In an effort to increase cash flow, the company also hiked prices for its Bike+ model and Tread treadmill by $500 and $800, respectively.

“Our Q1 outlook reflects near-term demand weakness associated with our recent hardware price increases as well as typical seasonal demand softness,” the company said Thursday.

Peloton believes its new leasing program — which combines a bike and content into a monthly price without a down payment — may help with the turnaround, saying that churn for the initiative is low and that it will expand its marketing for the program in September.

“Our test results show the program is driving increased traffic to the top of our marketing funnel and clearly appeals to a younger, more value-conscious consumer,” McCarthy said.

On the call with analysts, McCarthy said the company is currently seeing a run rate of about 40,000 leases per year from the leasing program, but he hopes to raise that to about 150,000 leases annually. The company also said it hopes to have $1 billion of cash on hand at all times.

The company isn’t giving full-year guidance for fiscal 2023, citing “broader macroeconomic uncertainties and the pace and number of changes we’re making to our business.” It also will no longer report quarterly engagement metrics.

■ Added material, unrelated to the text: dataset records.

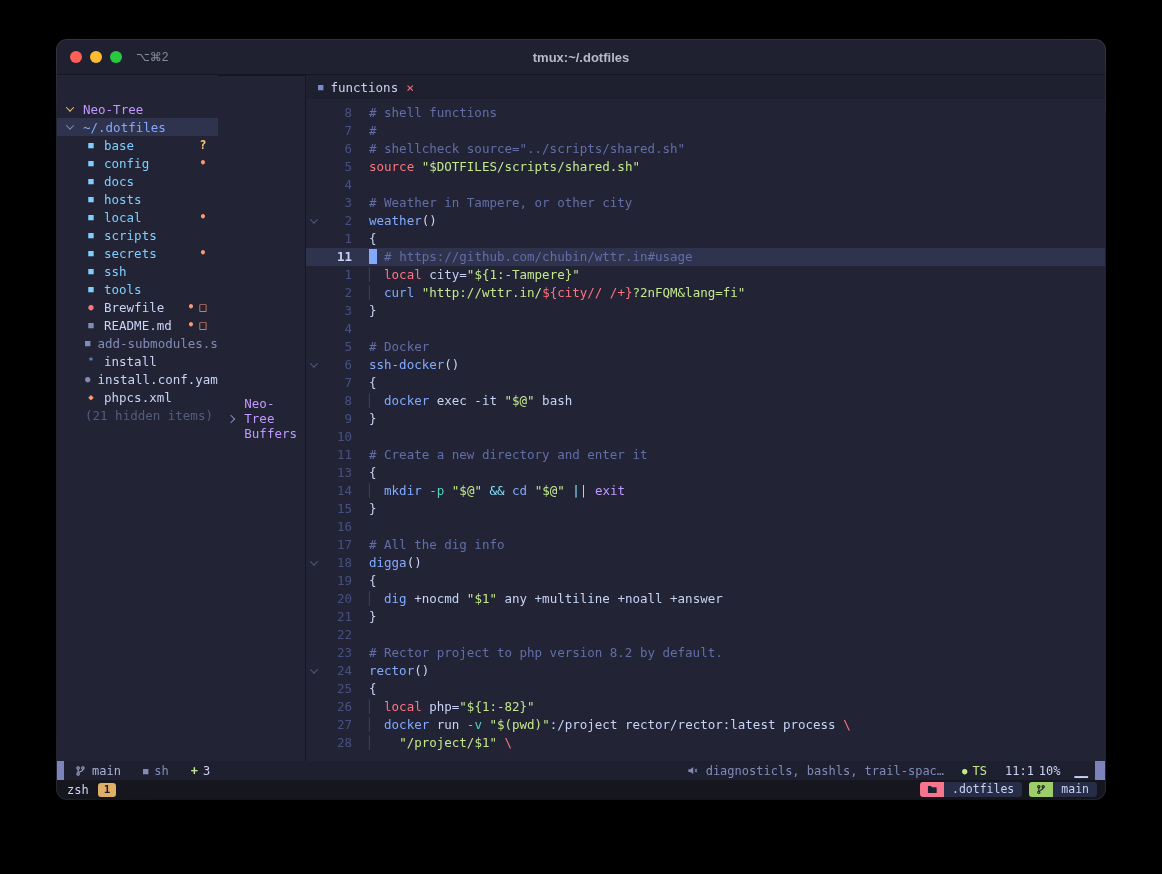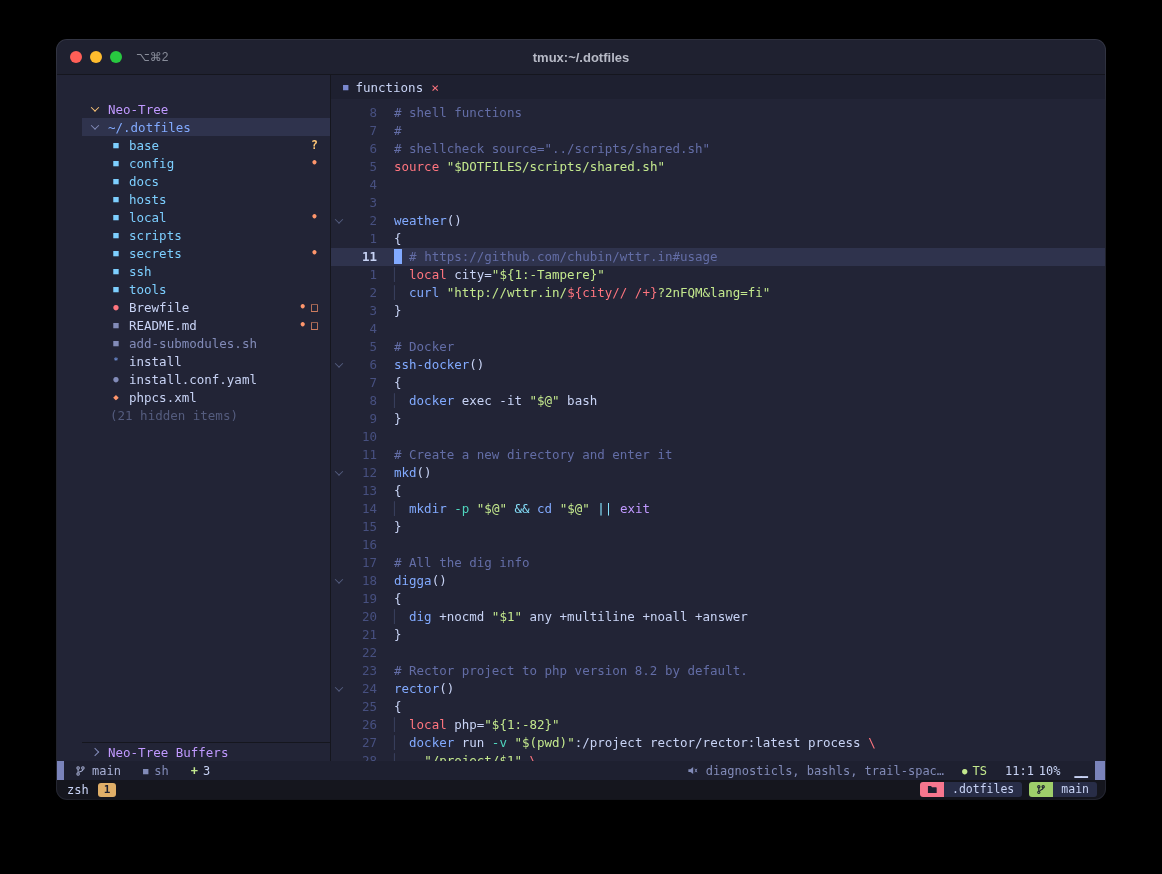--- a/index.html
+++ b/index.html
@@ -19,21 +19,21 @@
   .light.r{background:var(--traffic_red);}
   .light.y{background:var(--traffic_yellow);}
   .light.g{background:var(--traffic_green);}
   .shortcut{margin-left:14px;color:#888c99;font:12px "Liberation Sans",sans-serif;z-index:2;}
   .title{position:absolute;left:0;right:0;text-align:center;color:#b7bac6;
     font:600 13px "Liberation Sans",sans-serif;}
   
   .main{flex:1;display:flex;min-height:0;}
   
   .neotree{flex:0 0 248px;width:248px;border-right:1px solid var(--border);
-    display:flex;flex-direction:column;background:var(--bg);margin-left:25px;}
+    display:flex;background:var(--bg);}
   .nt-list{flex:1;padding-top:25px;overflow:hidden;}
   .nt-row{height:18px;display:flex;align-items:center;padding:0 12px 0 8px;font-size:12.5px;white-space:nowrap;}
   .nt-row.sel{background:var(--cursorline);}
   .nt-title{color:var(--purple);margin-left:10px;}
   .nt-root{color:var(--blue);margin-left:10px;}
   .nt-item{padding-left:28px;}
   .nt-icon{width:12px;margin-right:7px;font-size:9px;display:inline-flex;align-items:center;justify-content:center;}
   .nt-name{}
   .nt-badges{margin-left:auto;display:flex;gap:5px;font-size:11.5px;}
   .nt-badge{font-weight:bold;}
@@ -242,36 +242,35 @@
             <span class="tab-label">functions</span>
             <span class="tab-close">×</span>
           </div>
         </div>
         <div class="code" id="code">
             <div class="cl"><span class="fold"></span><span class="num">8</span><span class="txt"><span class="s-c"># shell functions</span></span></div>
             <div class="cl"><span class="fold"></span><span class="num">7</span><span class="txt"><span class="s-c">#</span></span></div>
             <div class="cl"><span class="fold"></span><span class="num">6</span><span class="txt"><span class="s-c"># shellcheck source="../scripts/shared.sh"</span></span></div>
             <div class="cl"><span class="fold"></span><span class="num">5</span><span class="txt"><span class="s-red">source</span><span class="s-fg"> </span><span class="s-green">"$DOTFILES/scripts/shared.sh"</span></span></div>
             <div class="cl"><span class="fold"></span><span class="num">4</span><span class="txt"></span></div>
-            <div class="cl"><span class="fold"></span><span class="num">3</span></div>
+            <div class="cl"><span class="fold"></span><span class="num">3</span><span class="txt"><span class="s-c"># Weather in Tampere, or other city</span></span></div>
             <div class="cl"><span class="fold"><span class="chev down"></span></span><span class="num">2</span><span class="txt"><span class="s-blue">weather</span><span class="s-fg">()</span></span></div>
             <div class="cl"><span class="fold"></span><span class="num">1</span><span class="txt"><span class="s-fg">{</span></span></div>
             <div class="cl cur"><span class="fold"></span><span class="num">11</span><span class="txt"><span class="cursor"> </span> <span class="s-c"># </span><span class="s-c_u">https://github.com/chubin/wttr.in#usage</span></span></div>
             <div class="cl"><span class="fold"></span><span class="num">1</span><span class="txt"><span class="s-guide">▏ </span><span class="s-red">local</span><span class="s-fg"> city=</span><span class="s-green">"${1:-Tampere}"</span></span></div>
             <div class="cl"><span class="fold"></span><span class="num">2</span><span class="txt"><span class="s-guide">▏ </span><span class="s-blue">curl</span><span class="s-fg"> </span><span class="s-green">"http://wttr.in/</span><span class="s-red">${city// /+}</span><span class="s-green">?2nFQM&amp;lang=fi"</span></span></div>
             <div class="cl"><span class="fold"></span><span class="num">3</span><span class="txt"><span class="s-fg">}</span></span></div>
             <div class="cl"><span class="fold"></span><span class="num">4</span><span class="txt"></span></div>
             <div class="cl"><span class="fold"></span><span class="num">5</span><span class="txt"><span class="s-c"># Docker</span></span></div>
             <div class="cl"><span class="fold"><span class="chev down"></span></span><span class="num">6</span><span class="txt"><span class="s-blue">ssh-docker</span><span class="s-fg">()</span></span></div>
             <div class="cl"><span class="fold"></span><span class="num">7</span><span class="txt"><span class="s-fg">{</span></span></div>
             <div class="cl"><span class="fold"></span><span class="num">8</span><span class="txt"><span class="s-guide">▏ </span><span class="s-blue">docker</span><span class="s-fg"> exec -it </span><span class="s-green">"$@"</span><span class="s-fg"> bash</span></span></div>
             <div class="cl"><span class="fold"></span><span class="num">9</span><span class="txt"><span class="s-fg">}</span></span></div>
             <div class="cl"><span class="fold"></span><span class="num">10</span><span class="txt"></span></div>
             <div class="cl"><span class="fold"></span><span class="num">11</span><span class="txt"><span class="s-c"># Create a new directory and enter it</span></span></div>
-            <div class="cl"><span class="fold"><span class="chev down"></span></span><span class="num">12</span><span class="txt"><span class="s-blue">mkd</span><span class="s-fg">()</span></span></div>
             <div class="cl"><span class="fold"></span><span class="num">13</span><span class="txt"><span class="s-fg">{</span></span></div>
             <div class="cl"><span class="fold"></span><span class="num">14</span><span class="txt"><span class="s-guide">▏ </span><span class="s-blue">mkdir</span><span class="s-fg"> </span><span class="s-teal">-p</span><span class="s-fg"> </span><span class="s-green">"$@"</span><span class="s-fg"> </span><span class="s-cyan">&amp;&amp;</span><span class="s-fg"> </span><span class="s-blue">cd</span><span class="s-fg"> </span><span class="s-green">"$@"</span><span class="s-fg"> </span><span class="s-cyan">||</span><span class="s-fg"> </span><span class="s-purple">exit</span></span></div>
             <div class="cl"><span class="fold"></span><span class="num">15</span><span class="txt"><span class="s-fg">}</span></span></div>
             <div class="cl"><span class="fold"></span><span class="num">16</span><span class="txt"></span></div>
             <div class="cl"><span class="fold"></span><span class="num">17</span><span class="txt"><span class="s-c"># All the dig info</span></span></div>
             <div class="cl"><span class="fold"><span class="chev down"></span></span><span class="num">18</span><span class="txt"><span class="s-blue">digga</span><span class="s-fg">()</span></span></div>
             <div class="cl"><span class="fold"></span><span class="num">19</span><span class="txt"><span class="s-fg">{</span></span></div>
             <div class="cl"><span class="fold"></span><span class="num">20</span><span class="txt"><span class="s-guide">▏ </span><span class="s-blue">dig</span><span class="s-fg"> +nocmd </span><span class="s-green">"$1"</span><span class="s-fg"> any +multiline +noall +answer</span></span></div>
             <div class="cl"><span class="fold"></span><span class="num">21</span><span class="txt"><span class="s-fg">}</span></span></div>
             <div class="cl"><span class="fold"></span><span class="num">22</span><span class="txt"></span></div>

In describing Peloton’s challenges, McCarthy reflected on his time working on a cargo ship in high school.

“After midnight on my second voyage, I was asleep when the alarm for general quarters woke me,” he said in the shareholder letter. “The ship was healing sharply to starboard and the steel hull was shuddering. The captain was trying to turn the ship around, but a ship that big, going that fast, takes miles and miles to change direction.”

Peloton, he said, is like that cargo ship. “We’ve sounded the alarm for general quarters. Everyone’s at their station,” McCarthy said. “When will the ship respond is the question. Our goal is FY23.”